In this example the SPARQL query will get all concepts of the type owl:Class
. Then for each concept, it will capture the following concept properties:
rdfs:label
- Standard RDF property to describe a concept label.rdfs:subClassOf
- Standard RDF property to describe a concept hierarchy.nci:P97
- NCI specific property to describe the concept main definition.nci:P325
- NCI specific property to describe the alternative definition.nci:P325
- NCI specific property to describe the Chemical_Formula.nci:P90
- NCI specific property to describe a synonym for the concept.
To integrate concepts describe according different ontologies, an ontology alignment table is available. The table aims to align the external ontologies with the LabKey concepts.
To access the Alignment table, please select an existing ontology and click on Edit Alignment
button.
In this moment, some LabKey concepts are define in this module:
Concept | Description | Usage |
---|---|---|
labkey:label |
Concept label. | It's value is used to label the concepts. The label is consider the most relevant field when searching a concept. |
labkey:altLabel |
It is an alternative Label for a concept. | It is used when searching a concept but with a lower relevancy than labkey:label |
labkey:hasParent |
Defines the concept hierarchy. | (Not used Yet) |
labkey:definition |
Main concept definition / description. | (Not used Yet) |
labkey:altDefinition |
Alternative concept definition/description | (Not used Yet) |
When create the ontology, some default alignments are automatically setup. The default alignments are defined in the file resources/web/defaultLabkeyAlignment.json
. We expect that the default alignments will improve in the future by community contributions. The default alignments at this point are:
OntologyProperty | LabKeyproperty |
---|---|
rdfs:label | labkey:label |
rdfs:subClassOf | labkey:hasParent |
skos:prefLabel | labkey:label |
skos:altLabel | labkey:altLabel |
skos:hiddenLabel | labkey:altLabel |
Those alignments provide the basic to import the concepts and their labels from the ontologies that adopt one of the two W3C recommendations: Resource Description Framework Schema (RDFS) or the Simple Knowledge Organization System (SKOS).

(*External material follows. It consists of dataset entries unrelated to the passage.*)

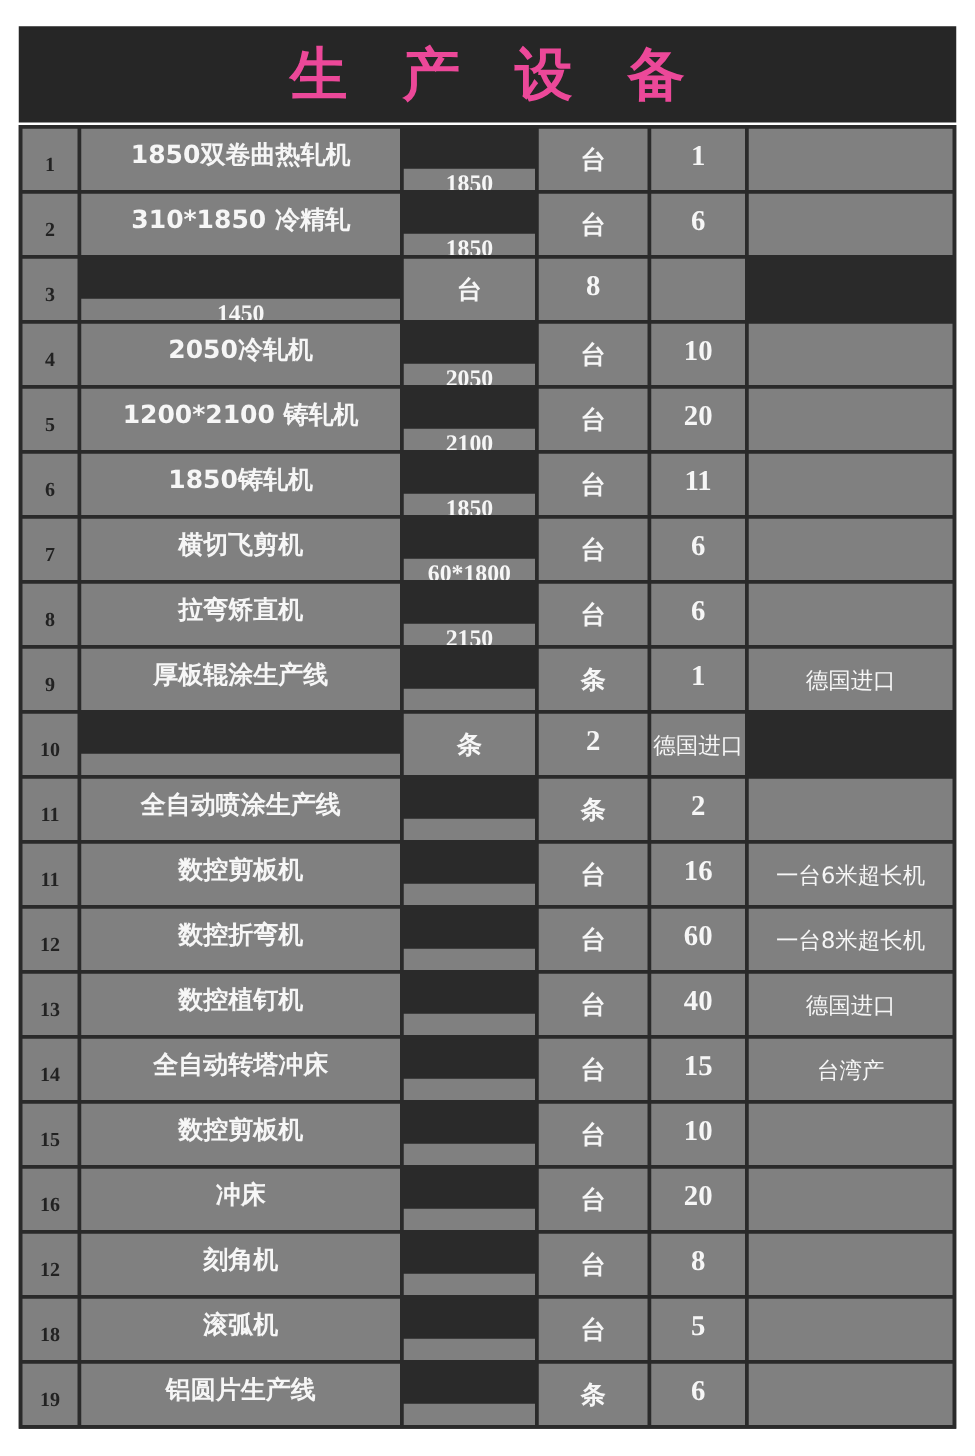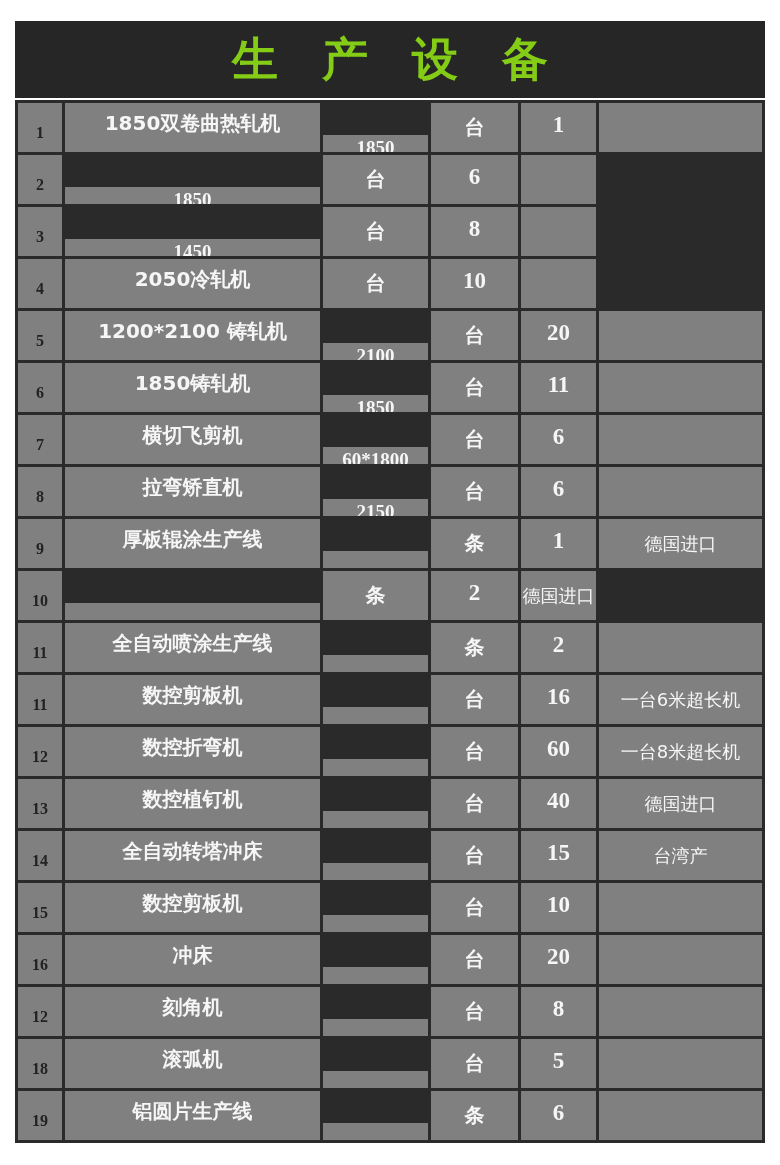"生 产 设 备" .title-bar { color: #84cc16 -> #ec4899 }
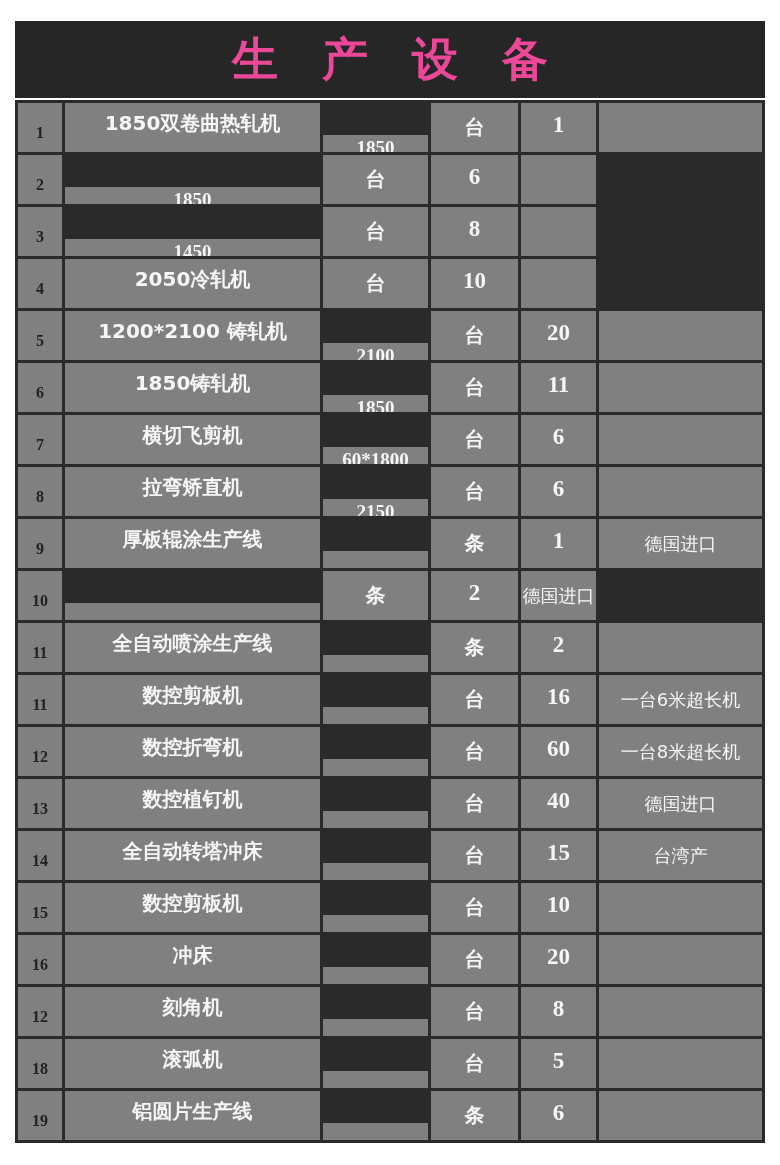"310*1850 冷精轧" div.cell { html: none -> <div>310*1850 冷精轧</div> }
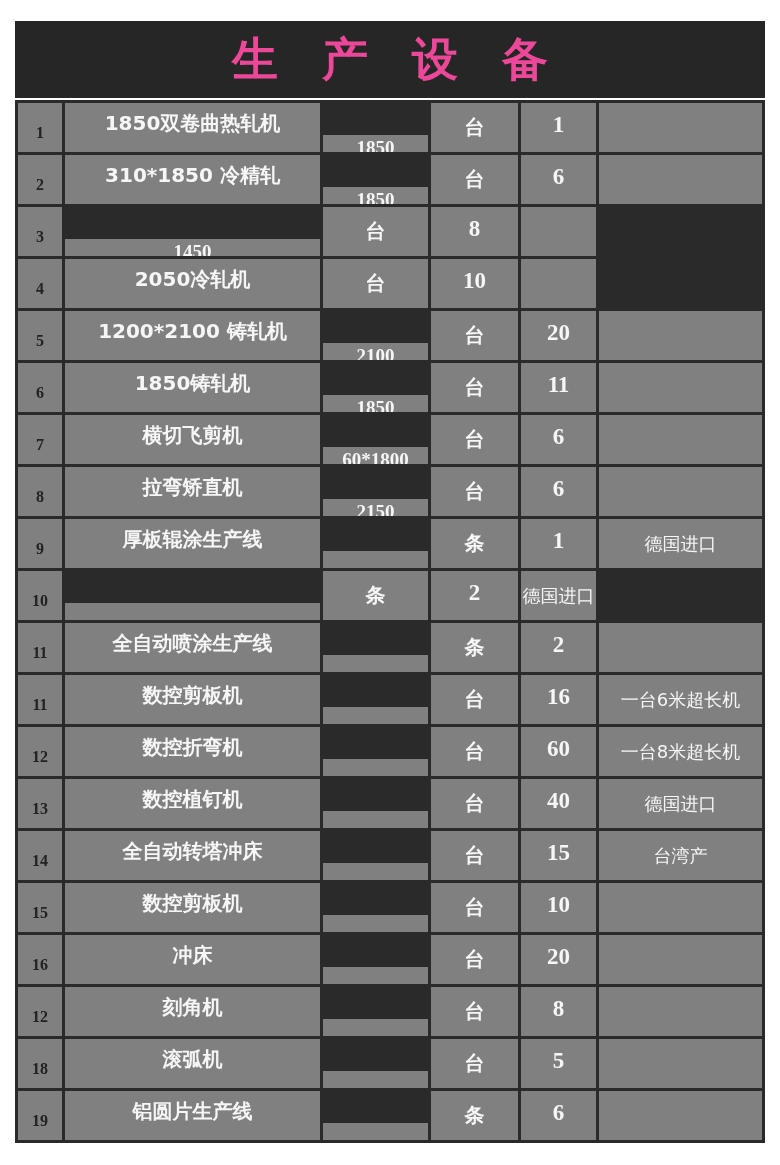"2050" div.cell { html: none -> <div>2050</div> }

Once the ontology is add with success to LabKey and correctly aligned with the LabKey concepts, the import is perform by clicking in the "import ontology" button as in the previous example. The Background import pipeline can take several minutes depending the triplestore performance.
For this example, please consider the following dataset about minerals measurements "media/MineralsExampleDataset.csv" as example. After create the Minerals Example
dataset with that data, the dataset will appear in the Ontology Management Webpart.
Similar to the previous example, the annotation is perform using the interface provided in the Ontology Management Webpart.
When the ontology import is complete, a large number of results is display when click on the field. This is due to the generic name of the minerals and the high specificity of the ontology. While in the previous case, the annotation was straightforward, in this example the user must carefully select which ontology concept fits better.